Le choix même des textes (hélas non reproduits) est contrasté. On y relève un De profundis initial qui rappelle le Dies irae grégorien, suivi d’’une danse funèbre obsédante avec castagnettes (Lorca, deux fois). Apollinaire est très présent avec six poèmes, dont la tragique Lorelei, l’accablant Suicidé, avec un violoncelle solo déchirant, A la prison de la santé dont la nudité stylistique rappelle celle du poète français brièvement emprisonné pour recel, ou la Réponse des cosaques zaporogues au sultan de Constantinople, autre facette de la répression. Un rappel romantique pudique commémore le souvenir de l’ami de Pouchkine, avant que deux textes de Rilke, dont La Mort du poète, avec ses notes hyper aigües aux violons, ne viennent ponctuer la conclusion. Celle-ci, très brève (un peu plus d’une minute), apparaît angoissante dans son pessimisme cru. 

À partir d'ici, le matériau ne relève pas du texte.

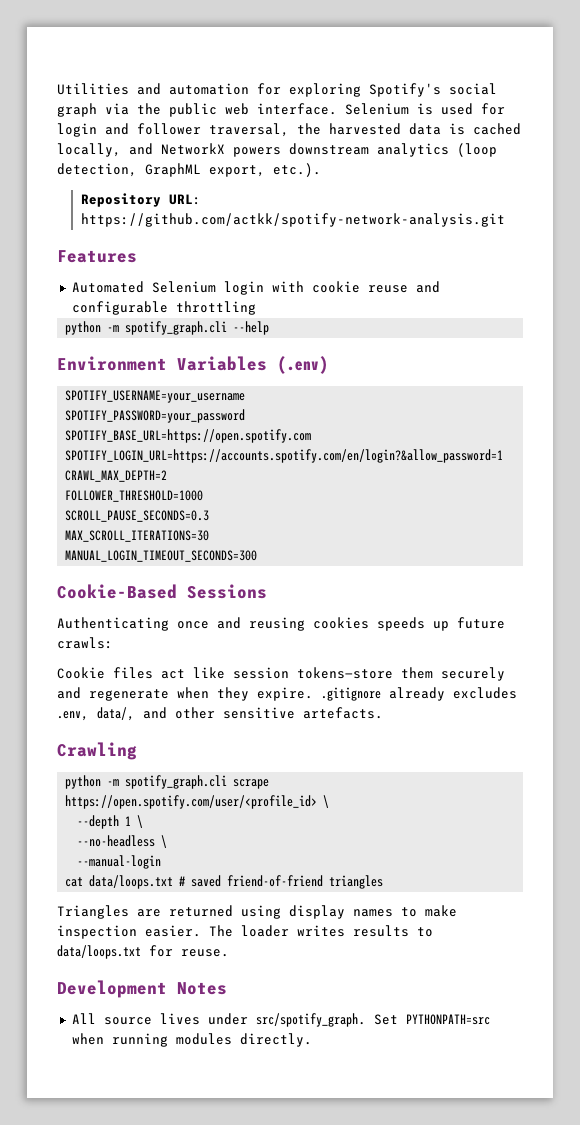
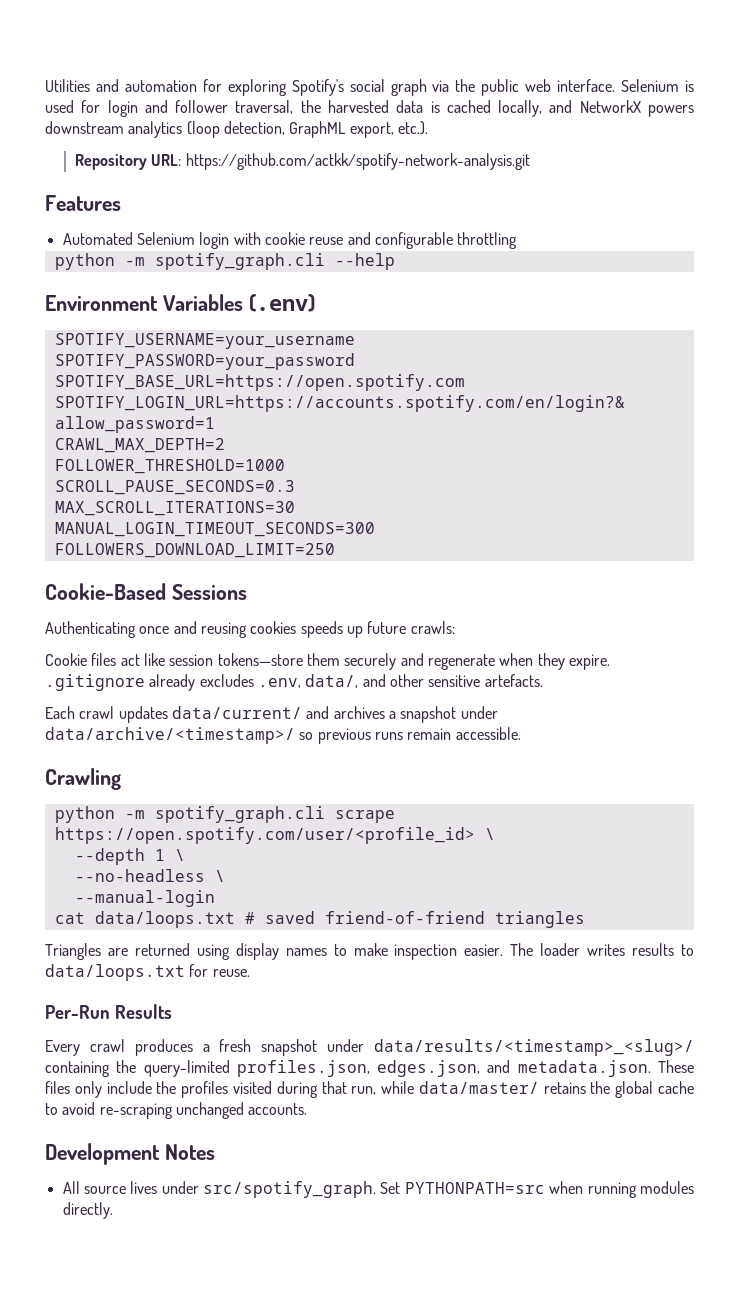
+ FOLLOWERS_DOWNLOAD_LIMIT=250
+ Each crawl updates data/current/ and archives a snapshot under data/archive/<timestamp>/ so previous runs remain accessible.
+ Per-Run Results
+ Every crawl produces a fresh snapshot under data/results/<timestamp>_<slug>/ containing the query-limited profiles.json, edges.json, and metadata.json. These files only include the profiles visited during that run, while data/master/ retains the global cache to avoid re-scraping unchanged accounts.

A la tête d’un BBC Symphony investi, le chef finlandais John Storgårds (°1963) est ici bien plus convaincant que dans d’autres symphonies de Chostakovitch qu’il a déjà dirigées pour Chandos (n° 11, 12 et 15). Il adopte des tempi mesurés, mettant en valeur tous les détails d’une instrumentation inspirée, conférant aux cordes toute leur expressivité et à la percussion tout son tranchant. La soprano Elizabeth Atherton et la basse Peter Rose, tous deux Anglais, se partagent avec une éloquence maîtrisée ces textes en version russe, souvent désespérés, avec des élans douloureux, bien en phase avec un climat dans lequel, malgré les dires de Chostakovitch, on éprouvera du mal à trouver une forme d’espoir. Sans atteindre l’absolue réussite de Bernard Haitink avec le Concertgebouw d’Amsterdam (Decca, 1980) et le couple Varady/Fischer-Dieskau qui faisaient de cette symphonie un message au langage universel, la présente version prend une place appréciable auprès, notamment, des récents Petrenko/Liverpool (Naxos, 2014) et Nelsons/Boston (DG, 2021). On n’oubliera pas non plus la version russe de Gennady Rozhdestvensky et son austère âpreté, en 1985 (Melodyia).

Avant la symphonie, une autre partition poignante propose un couplage idéal. Il s’agit des Six Poèmes de Marina Tsvetayeva pour contralto et orchestre de chambre. Composés initialement pour le piano, ils ont été orchestrés par Chostakovitch en 1973. Cette poétesse (1892-1941) connut une existence tragique. Après avoir quitté la Russie où l’une de ses filles mourut de faim, elle végéta, pauvre et tuberculeuse, dans plusieurs capitales occidentales. Rentrée à Moscou en 1939, où son mari, accusé d’espionnage avec l’étranger, fut exécuté deux ans plus tard, elle mit fin à ses jours, sans savoir ce qu’il était devenu. Chostakovitch a choisi six poèmes d’un recueil paru en 1965, où il est question d’amour angoissé, de référence au Hamlet de Shakespeare ou de réflexions sur le pouvoir à travers les relations de Pouchkine avec le tsar Nicolas Ier. On y trouve aussi un hommage à Anna Akhmatova (1889-1966), autre poétesse victime du régime soviétique. C’est la contralto Jess Dandy, toute en réserve mais non sans générosité, qu’est confié cet hommage, ample mais tout aussi douloureux, dans lequel les pupitres du BBC Philharmonic répondent adéquatement au geste large de leur chef.